Items from a dataset:
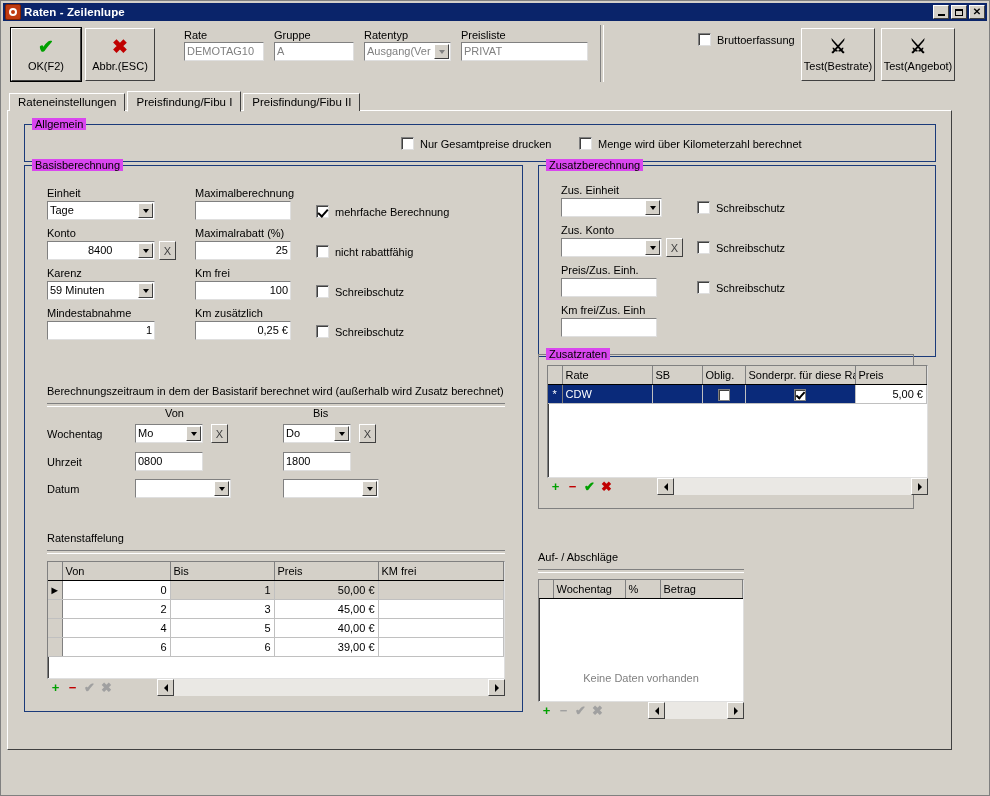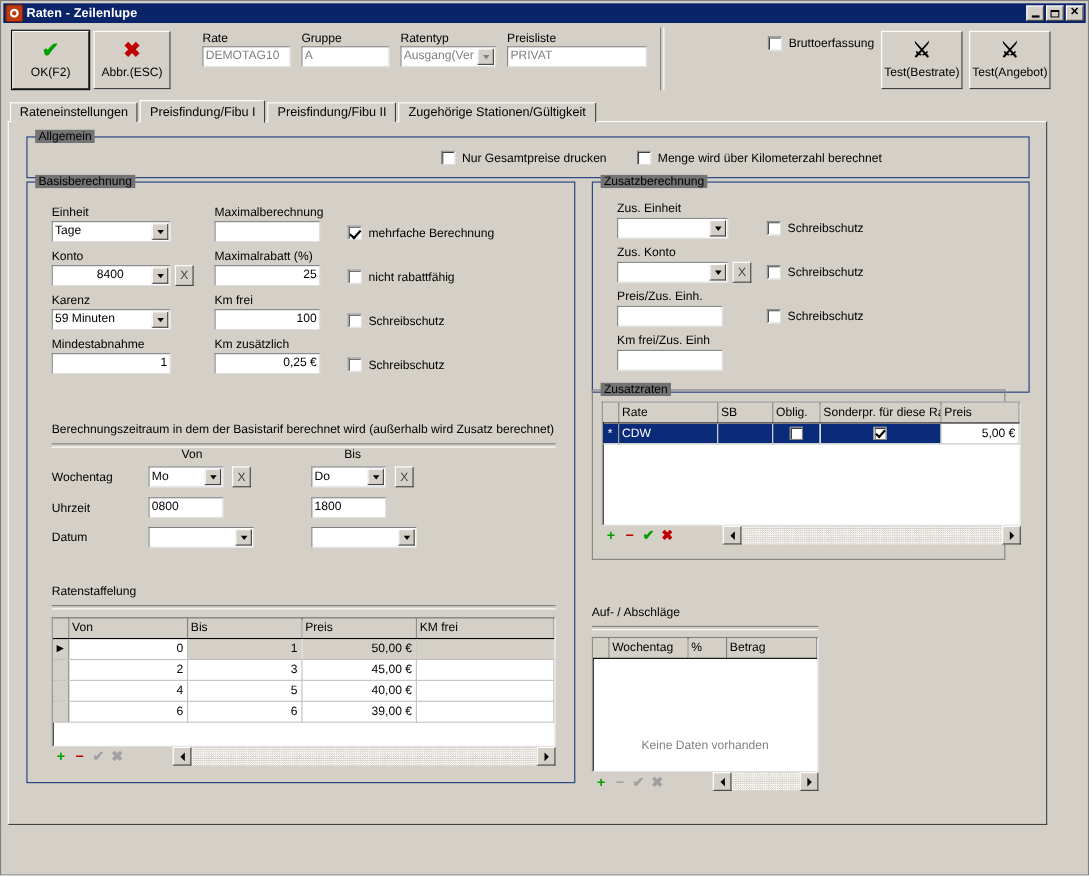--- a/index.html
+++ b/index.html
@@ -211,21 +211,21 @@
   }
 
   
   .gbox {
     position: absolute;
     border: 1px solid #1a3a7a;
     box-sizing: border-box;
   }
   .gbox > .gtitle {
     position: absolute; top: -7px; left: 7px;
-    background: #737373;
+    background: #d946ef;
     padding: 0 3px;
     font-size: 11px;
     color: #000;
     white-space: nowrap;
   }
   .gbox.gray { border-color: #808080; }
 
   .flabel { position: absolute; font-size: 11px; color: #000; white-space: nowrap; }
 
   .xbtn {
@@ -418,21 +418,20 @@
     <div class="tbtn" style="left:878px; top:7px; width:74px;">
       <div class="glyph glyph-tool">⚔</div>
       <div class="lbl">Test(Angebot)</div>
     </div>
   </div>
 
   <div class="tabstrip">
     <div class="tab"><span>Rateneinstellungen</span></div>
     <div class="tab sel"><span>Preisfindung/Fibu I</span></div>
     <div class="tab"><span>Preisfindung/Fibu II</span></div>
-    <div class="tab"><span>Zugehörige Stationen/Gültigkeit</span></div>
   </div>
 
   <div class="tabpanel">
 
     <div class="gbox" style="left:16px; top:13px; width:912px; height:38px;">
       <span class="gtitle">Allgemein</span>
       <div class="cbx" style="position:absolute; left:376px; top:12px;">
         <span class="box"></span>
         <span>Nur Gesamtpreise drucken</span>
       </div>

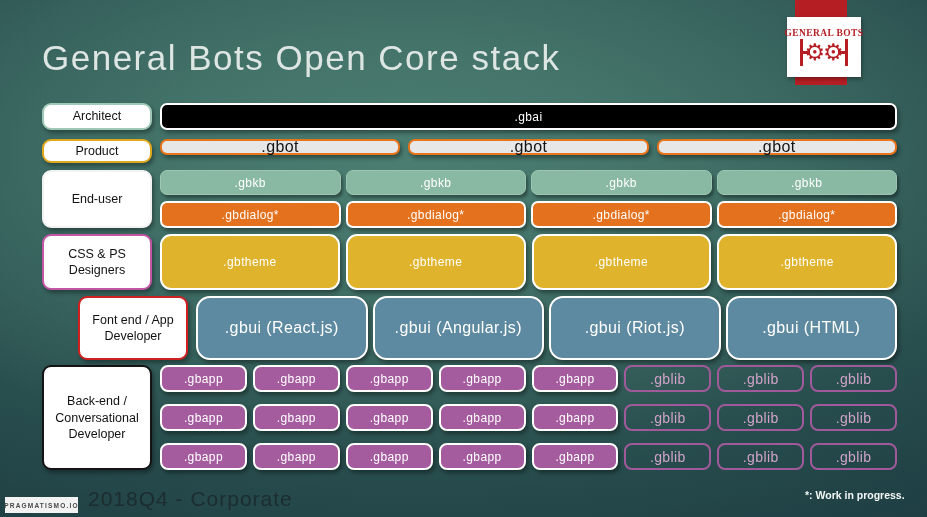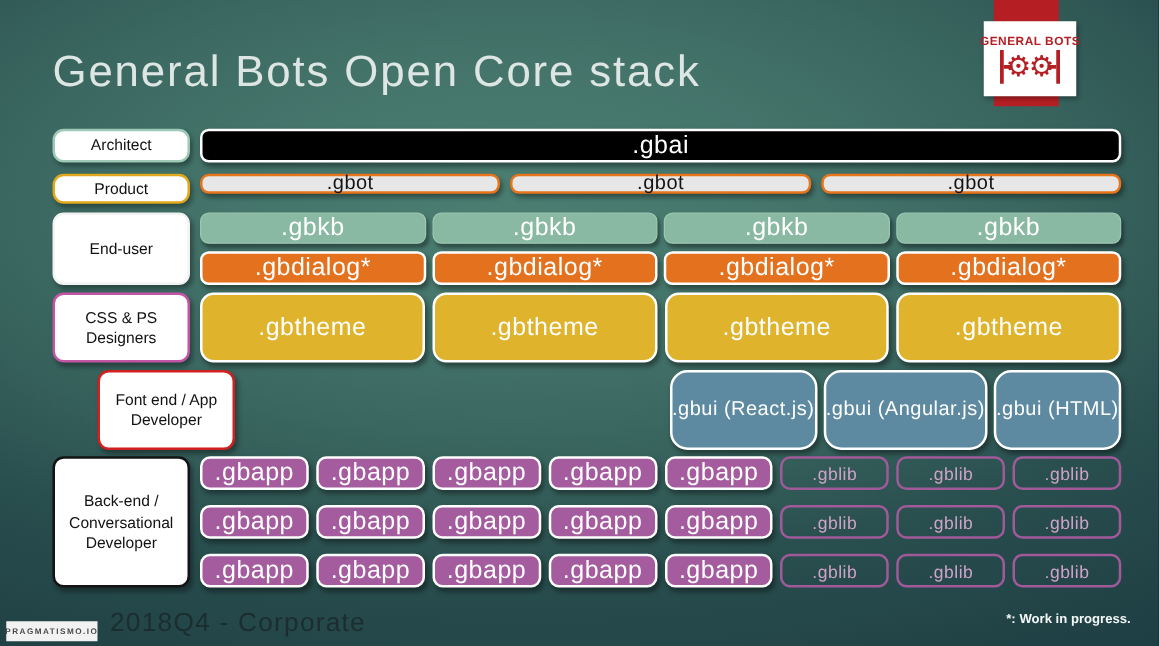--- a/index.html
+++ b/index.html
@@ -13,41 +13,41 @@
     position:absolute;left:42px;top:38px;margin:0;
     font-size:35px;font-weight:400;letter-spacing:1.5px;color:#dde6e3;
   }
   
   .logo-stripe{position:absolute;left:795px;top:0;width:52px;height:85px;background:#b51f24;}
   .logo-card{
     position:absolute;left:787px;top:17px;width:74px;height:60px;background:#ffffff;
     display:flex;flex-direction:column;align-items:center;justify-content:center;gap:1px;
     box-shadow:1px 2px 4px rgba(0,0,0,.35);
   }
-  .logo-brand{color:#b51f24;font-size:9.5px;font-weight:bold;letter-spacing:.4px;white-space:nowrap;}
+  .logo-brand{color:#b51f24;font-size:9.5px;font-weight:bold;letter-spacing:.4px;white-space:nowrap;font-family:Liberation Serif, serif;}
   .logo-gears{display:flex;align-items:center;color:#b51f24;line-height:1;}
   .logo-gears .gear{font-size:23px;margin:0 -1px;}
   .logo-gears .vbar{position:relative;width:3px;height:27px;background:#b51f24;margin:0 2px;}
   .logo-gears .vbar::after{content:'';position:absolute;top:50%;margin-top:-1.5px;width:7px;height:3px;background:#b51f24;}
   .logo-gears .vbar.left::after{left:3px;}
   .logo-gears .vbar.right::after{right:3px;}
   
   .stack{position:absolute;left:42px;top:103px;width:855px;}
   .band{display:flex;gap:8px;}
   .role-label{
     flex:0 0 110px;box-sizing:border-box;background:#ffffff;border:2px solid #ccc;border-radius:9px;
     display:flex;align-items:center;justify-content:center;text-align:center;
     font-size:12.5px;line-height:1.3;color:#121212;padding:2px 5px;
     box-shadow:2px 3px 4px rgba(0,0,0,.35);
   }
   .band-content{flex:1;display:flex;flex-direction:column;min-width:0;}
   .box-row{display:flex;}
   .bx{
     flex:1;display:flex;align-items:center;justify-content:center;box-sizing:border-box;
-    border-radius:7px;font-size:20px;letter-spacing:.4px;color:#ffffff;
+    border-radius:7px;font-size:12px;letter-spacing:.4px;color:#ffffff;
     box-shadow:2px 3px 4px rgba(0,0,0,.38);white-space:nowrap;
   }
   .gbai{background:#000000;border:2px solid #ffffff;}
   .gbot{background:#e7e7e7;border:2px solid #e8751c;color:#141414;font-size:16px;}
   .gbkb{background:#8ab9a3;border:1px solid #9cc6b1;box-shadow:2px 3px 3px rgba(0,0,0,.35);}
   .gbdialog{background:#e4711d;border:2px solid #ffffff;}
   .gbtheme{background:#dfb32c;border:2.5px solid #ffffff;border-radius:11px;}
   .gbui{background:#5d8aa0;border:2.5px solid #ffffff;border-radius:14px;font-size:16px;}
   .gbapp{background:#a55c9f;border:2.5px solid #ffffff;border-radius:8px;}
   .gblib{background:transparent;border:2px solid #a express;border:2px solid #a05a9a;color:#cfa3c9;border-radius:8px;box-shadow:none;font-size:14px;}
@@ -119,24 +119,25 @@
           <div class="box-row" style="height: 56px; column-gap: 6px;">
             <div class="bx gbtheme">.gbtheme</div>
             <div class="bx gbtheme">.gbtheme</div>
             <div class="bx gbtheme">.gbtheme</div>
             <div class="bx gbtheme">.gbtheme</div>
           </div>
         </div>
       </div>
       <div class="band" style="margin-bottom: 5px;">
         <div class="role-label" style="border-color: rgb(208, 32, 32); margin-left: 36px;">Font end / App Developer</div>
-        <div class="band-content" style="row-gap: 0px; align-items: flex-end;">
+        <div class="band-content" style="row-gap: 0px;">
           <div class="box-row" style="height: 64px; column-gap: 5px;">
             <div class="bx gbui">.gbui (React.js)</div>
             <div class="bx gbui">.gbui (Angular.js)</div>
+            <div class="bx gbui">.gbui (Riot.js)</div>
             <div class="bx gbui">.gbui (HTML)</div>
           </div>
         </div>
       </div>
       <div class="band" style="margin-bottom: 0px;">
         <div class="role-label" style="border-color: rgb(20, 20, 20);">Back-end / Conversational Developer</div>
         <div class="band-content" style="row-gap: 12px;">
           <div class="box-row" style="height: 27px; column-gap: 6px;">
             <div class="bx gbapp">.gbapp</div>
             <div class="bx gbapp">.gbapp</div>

==

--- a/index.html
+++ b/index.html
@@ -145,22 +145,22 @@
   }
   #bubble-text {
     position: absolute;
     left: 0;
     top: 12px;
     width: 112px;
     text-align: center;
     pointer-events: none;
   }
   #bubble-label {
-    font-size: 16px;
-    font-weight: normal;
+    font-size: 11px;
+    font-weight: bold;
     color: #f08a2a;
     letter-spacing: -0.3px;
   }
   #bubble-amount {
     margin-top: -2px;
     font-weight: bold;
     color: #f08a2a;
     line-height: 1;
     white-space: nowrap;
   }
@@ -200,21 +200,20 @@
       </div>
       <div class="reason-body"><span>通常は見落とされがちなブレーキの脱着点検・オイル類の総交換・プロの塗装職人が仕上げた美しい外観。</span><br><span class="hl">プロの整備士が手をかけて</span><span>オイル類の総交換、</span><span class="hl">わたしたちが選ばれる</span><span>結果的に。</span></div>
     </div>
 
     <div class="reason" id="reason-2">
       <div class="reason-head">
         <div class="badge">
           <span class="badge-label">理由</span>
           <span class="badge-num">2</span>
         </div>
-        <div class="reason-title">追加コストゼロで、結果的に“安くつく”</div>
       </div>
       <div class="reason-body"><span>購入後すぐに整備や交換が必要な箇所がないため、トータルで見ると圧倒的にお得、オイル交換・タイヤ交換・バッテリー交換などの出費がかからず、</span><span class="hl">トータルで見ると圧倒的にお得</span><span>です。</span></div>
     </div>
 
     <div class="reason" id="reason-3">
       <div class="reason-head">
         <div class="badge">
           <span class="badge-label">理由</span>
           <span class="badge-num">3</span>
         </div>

ASSIGNMENT ▸ In the data above, each line holding "content" is to be found and copied.

ANSWER BOX ▸
     display:flex;flex-direction:column;align-items:center;justify-content:center;gap:1px;
   .logo-gears .vbar::after{content:'';position:absolute;top:50%;margin-top:-1.5px;width:7px;height:3px;background:#b51f24;}
     display:flex;align-items:center;justify-content:center;text-align:center;
   .band-content{flex:1;display:flex;flex-direction:column;min-width:0;}
     flex:1;display:flex;align-items:center;justify-content:center;box-sizing:border-box;
-        <div class="band-content" style="row-gap: 0px; align-items: flex-end;">
+        <div class="band-content" style="row-gap: 0px;">
         <div class="band-content" style="row-gap: 12px;">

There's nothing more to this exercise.